#### Exercise materials
========
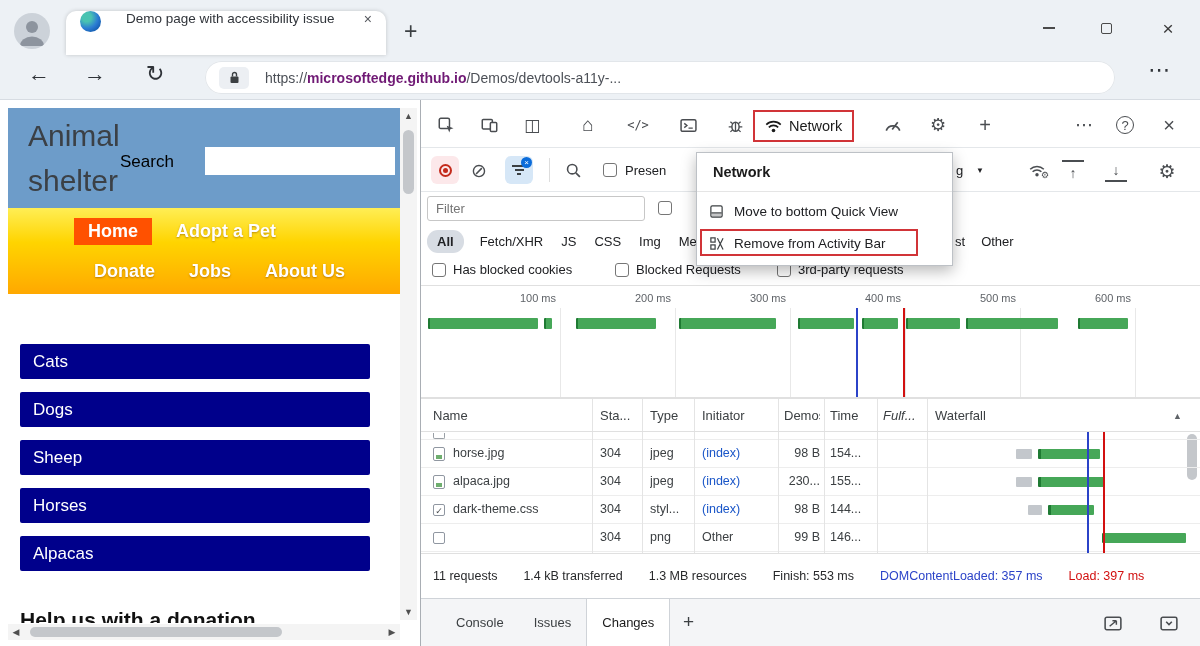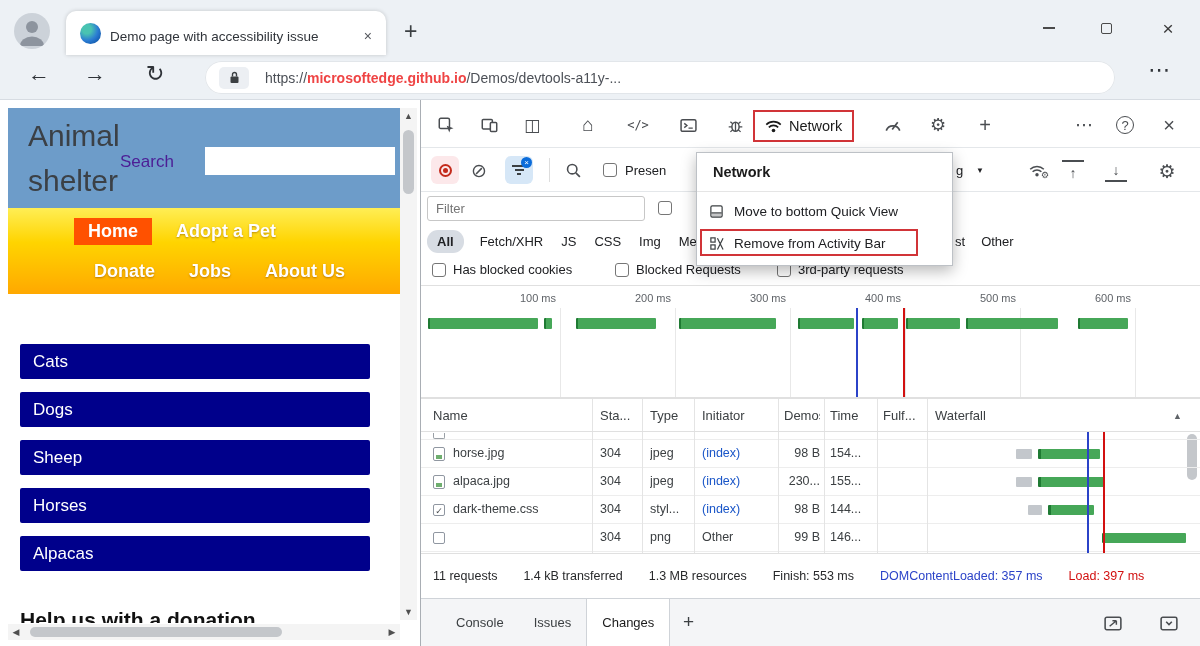"Demo page with accessibility issue" .tab { align-items: flex-end -> flex-start; gap: 9px -> 25px }
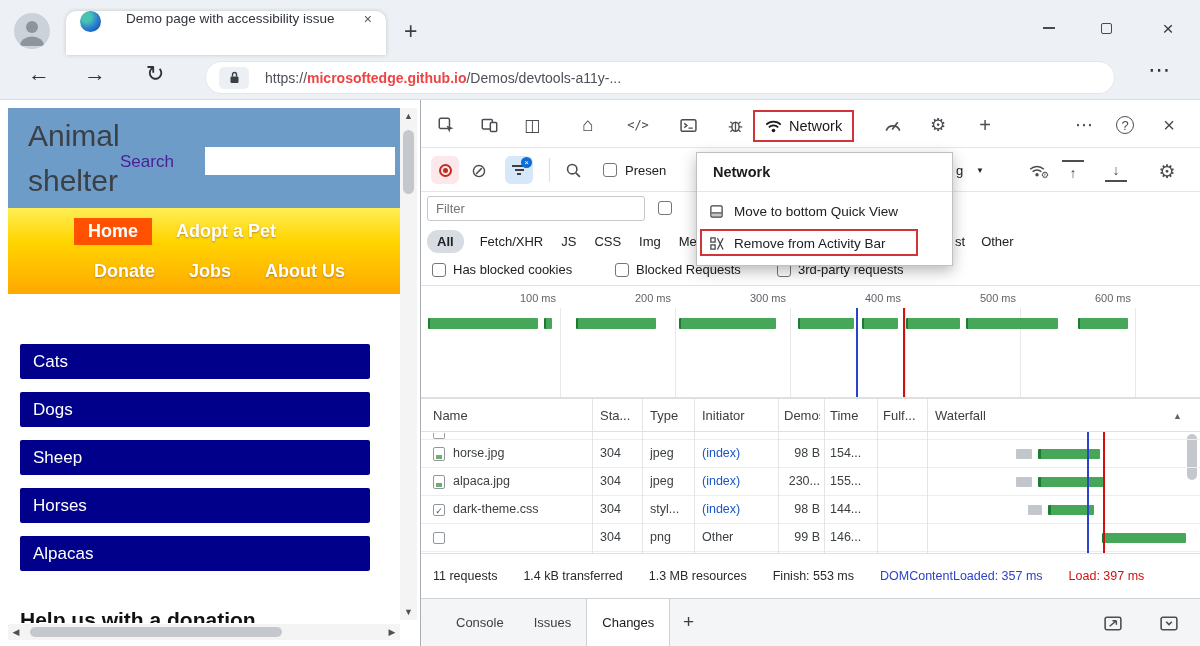"microsoftedge.github.io" .url-text b { color: #ef4444 -> #701a75 }
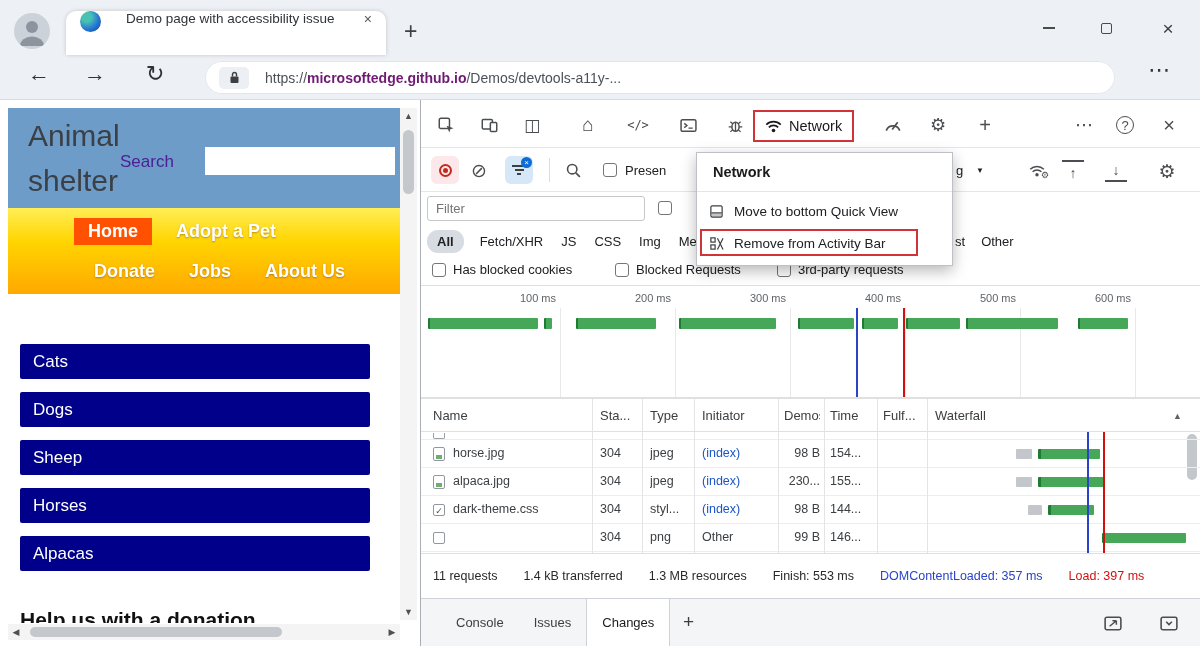"Search" .search-label { color: #4c1d95 -> #000000 }
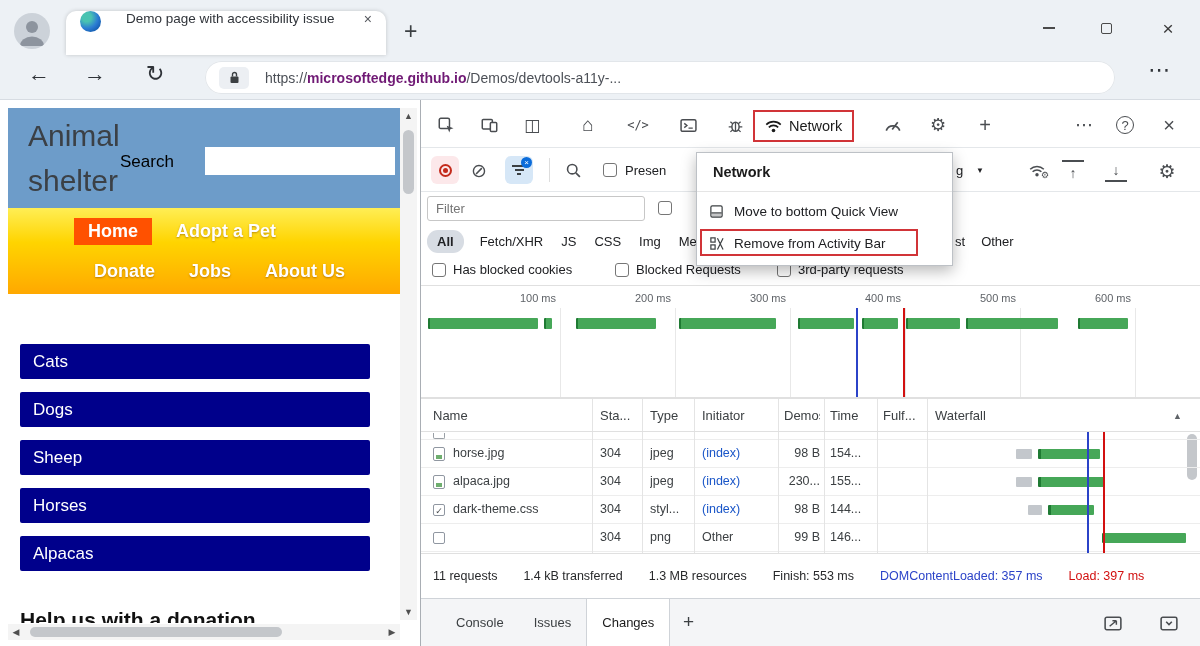"Fulf..." span.th { font-style: none -> italic }
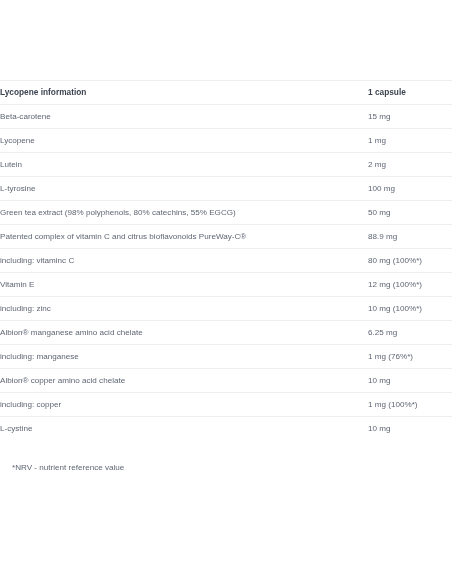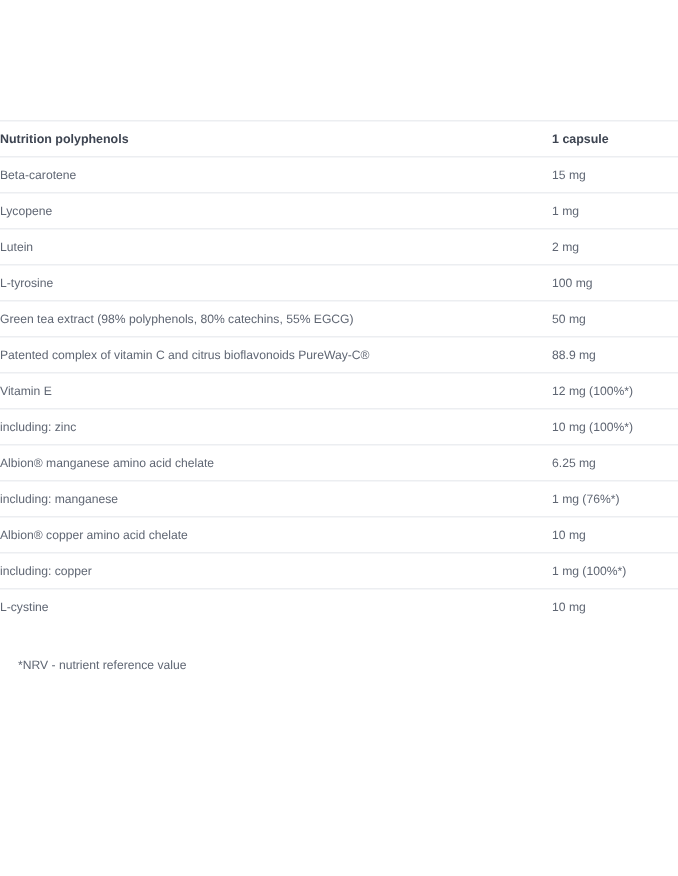"Nutrition polyphenols" th.cell-name { text: Nutrition polyphenols -> Lycopene information }
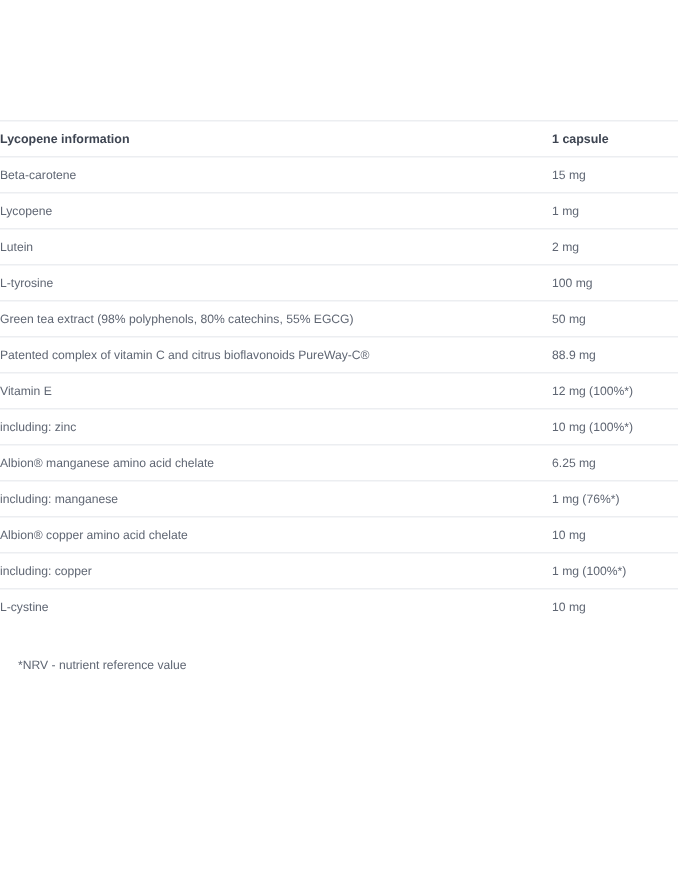"including: vitaminc C" tr { html: none -> <tr> <td>including: vitaminc C</td> <td>80 mg (100%*)</td> </tr> }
========
#### Required work
Would you copy the lines from the one holding "text: Nutrition polyphenols" down to the last line of the material, both included, exactly and with nothing added, skipping the pictures?

#### Result of this task
"Nutrition polyphenols" th.cell-name { text: Nutrition polyphenols -> Lycopene information }
"including: vitaminc C" tr { html: none -> <tr> <td>including: vitaminc C</td> <td>80 mg (100%*)</td> </tr> }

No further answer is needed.